WORK INSTRUCTION: Transcribe only the lines of the listing below from the one holding "214px; width: 515px;" through the one holding "absolute; top: 12px;", inclusive, without any change.

MATERIAL TO PROCESS:
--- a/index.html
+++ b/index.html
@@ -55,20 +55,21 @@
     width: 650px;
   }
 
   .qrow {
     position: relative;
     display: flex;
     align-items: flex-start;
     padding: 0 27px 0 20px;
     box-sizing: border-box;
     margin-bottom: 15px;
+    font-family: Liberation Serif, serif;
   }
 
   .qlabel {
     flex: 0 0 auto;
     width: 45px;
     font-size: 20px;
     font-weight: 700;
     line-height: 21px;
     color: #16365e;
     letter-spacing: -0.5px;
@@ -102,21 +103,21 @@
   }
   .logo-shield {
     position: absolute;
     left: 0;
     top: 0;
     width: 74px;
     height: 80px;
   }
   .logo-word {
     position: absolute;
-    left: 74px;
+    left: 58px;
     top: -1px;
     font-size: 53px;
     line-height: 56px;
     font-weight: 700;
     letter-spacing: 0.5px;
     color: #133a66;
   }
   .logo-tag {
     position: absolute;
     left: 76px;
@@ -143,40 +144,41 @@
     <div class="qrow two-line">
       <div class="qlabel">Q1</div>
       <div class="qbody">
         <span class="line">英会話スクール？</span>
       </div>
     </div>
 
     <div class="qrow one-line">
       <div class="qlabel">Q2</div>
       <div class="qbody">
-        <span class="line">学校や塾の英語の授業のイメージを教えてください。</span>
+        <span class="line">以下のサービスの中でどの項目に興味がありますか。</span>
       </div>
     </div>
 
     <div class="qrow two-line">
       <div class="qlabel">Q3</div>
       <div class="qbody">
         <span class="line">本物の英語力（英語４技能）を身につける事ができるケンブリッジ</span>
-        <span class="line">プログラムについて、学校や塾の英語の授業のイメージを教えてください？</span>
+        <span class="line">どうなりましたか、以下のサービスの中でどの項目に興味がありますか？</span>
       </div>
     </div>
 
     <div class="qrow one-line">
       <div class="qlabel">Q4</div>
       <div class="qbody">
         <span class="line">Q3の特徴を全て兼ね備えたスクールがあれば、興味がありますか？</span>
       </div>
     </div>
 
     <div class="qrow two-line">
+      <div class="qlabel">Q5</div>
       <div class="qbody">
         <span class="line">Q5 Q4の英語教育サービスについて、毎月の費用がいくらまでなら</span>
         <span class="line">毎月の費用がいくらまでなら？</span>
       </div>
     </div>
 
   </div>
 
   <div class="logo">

...

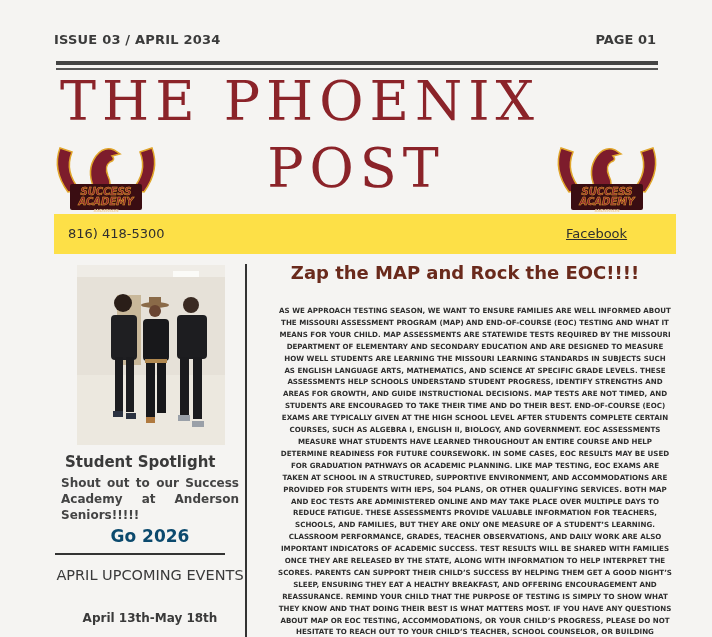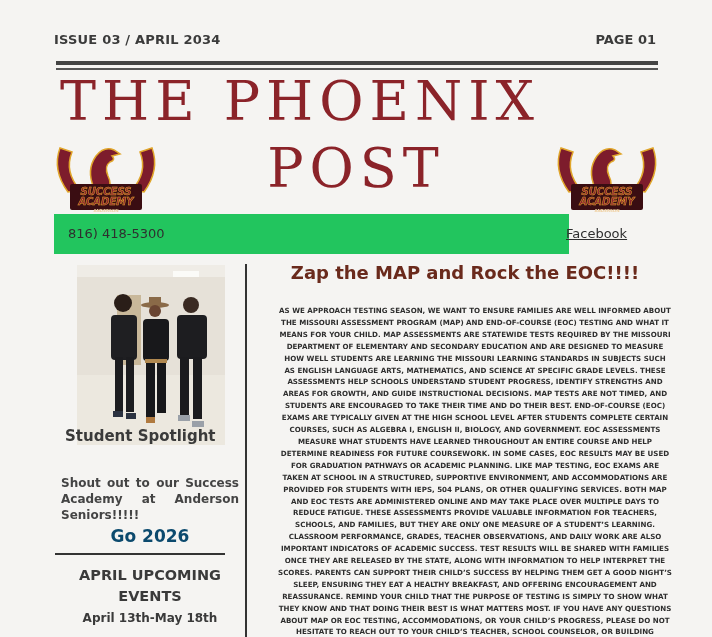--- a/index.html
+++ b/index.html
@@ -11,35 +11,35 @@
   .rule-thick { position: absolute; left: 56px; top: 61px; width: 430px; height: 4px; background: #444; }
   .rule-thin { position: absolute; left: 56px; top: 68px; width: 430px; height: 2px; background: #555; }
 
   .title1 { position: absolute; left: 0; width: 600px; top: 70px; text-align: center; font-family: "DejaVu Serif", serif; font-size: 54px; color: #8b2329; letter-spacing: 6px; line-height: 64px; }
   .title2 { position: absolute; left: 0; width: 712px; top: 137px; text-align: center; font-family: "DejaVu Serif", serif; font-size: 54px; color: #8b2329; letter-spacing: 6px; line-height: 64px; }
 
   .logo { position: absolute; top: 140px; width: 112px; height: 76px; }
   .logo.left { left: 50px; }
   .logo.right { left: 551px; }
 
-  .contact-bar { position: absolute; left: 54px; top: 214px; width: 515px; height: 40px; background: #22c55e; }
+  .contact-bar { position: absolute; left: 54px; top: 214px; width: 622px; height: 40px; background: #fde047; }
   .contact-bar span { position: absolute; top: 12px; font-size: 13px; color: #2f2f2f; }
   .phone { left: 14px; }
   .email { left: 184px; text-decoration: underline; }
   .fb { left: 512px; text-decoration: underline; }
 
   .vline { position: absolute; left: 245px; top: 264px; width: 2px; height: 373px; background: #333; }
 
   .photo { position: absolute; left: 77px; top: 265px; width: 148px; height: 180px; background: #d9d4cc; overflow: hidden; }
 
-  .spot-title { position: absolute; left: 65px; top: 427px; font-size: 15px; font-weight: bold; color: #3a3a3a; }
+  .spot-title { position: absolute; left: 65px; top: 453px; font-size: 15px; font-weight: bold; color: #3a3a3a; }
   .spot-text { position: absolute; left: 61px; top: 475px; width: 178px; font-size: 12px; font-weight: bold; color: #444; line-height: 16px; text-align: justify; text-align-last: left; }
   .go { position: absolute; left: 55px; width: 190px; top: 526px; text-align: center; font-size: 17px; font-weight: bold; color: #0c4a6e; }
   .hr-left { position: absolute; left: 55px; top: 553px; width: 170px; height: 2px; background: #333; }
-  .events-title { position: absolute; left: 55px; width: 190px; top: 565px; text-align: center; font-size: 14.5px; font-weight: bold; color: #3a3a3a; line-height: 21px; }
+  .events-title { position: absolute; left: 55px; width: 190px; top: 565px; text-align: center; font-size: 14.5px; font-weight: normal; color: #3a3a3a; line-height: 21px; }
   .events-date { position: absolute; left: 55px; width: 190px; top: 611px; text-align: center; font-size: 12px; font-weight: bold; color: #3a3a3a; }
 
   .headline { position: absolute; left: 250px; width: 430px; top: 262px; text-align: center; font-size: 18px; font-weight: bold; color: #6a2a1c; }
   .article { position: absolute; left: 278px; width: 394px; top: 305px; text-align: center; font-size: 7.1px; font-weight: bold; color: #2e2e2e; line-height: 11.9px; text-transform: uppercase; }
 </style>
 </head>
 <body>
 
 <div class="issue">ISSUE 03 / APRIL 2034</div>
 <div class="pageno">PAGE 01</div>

ANSWER TO THE PROBLEM:
-  .contact-bar { position: absolute; left: 54px; top: 214px; width: 515px; height: 40px; background: #22c55e; }
+  .contact-bar { position: absolute; left: 54px; top: 214px; width: 622px; height: 40px; background: #fde047; }
   .contact-bar span { position: absolute; top: 12px; font-size: 13px; color: #2f2f2f; }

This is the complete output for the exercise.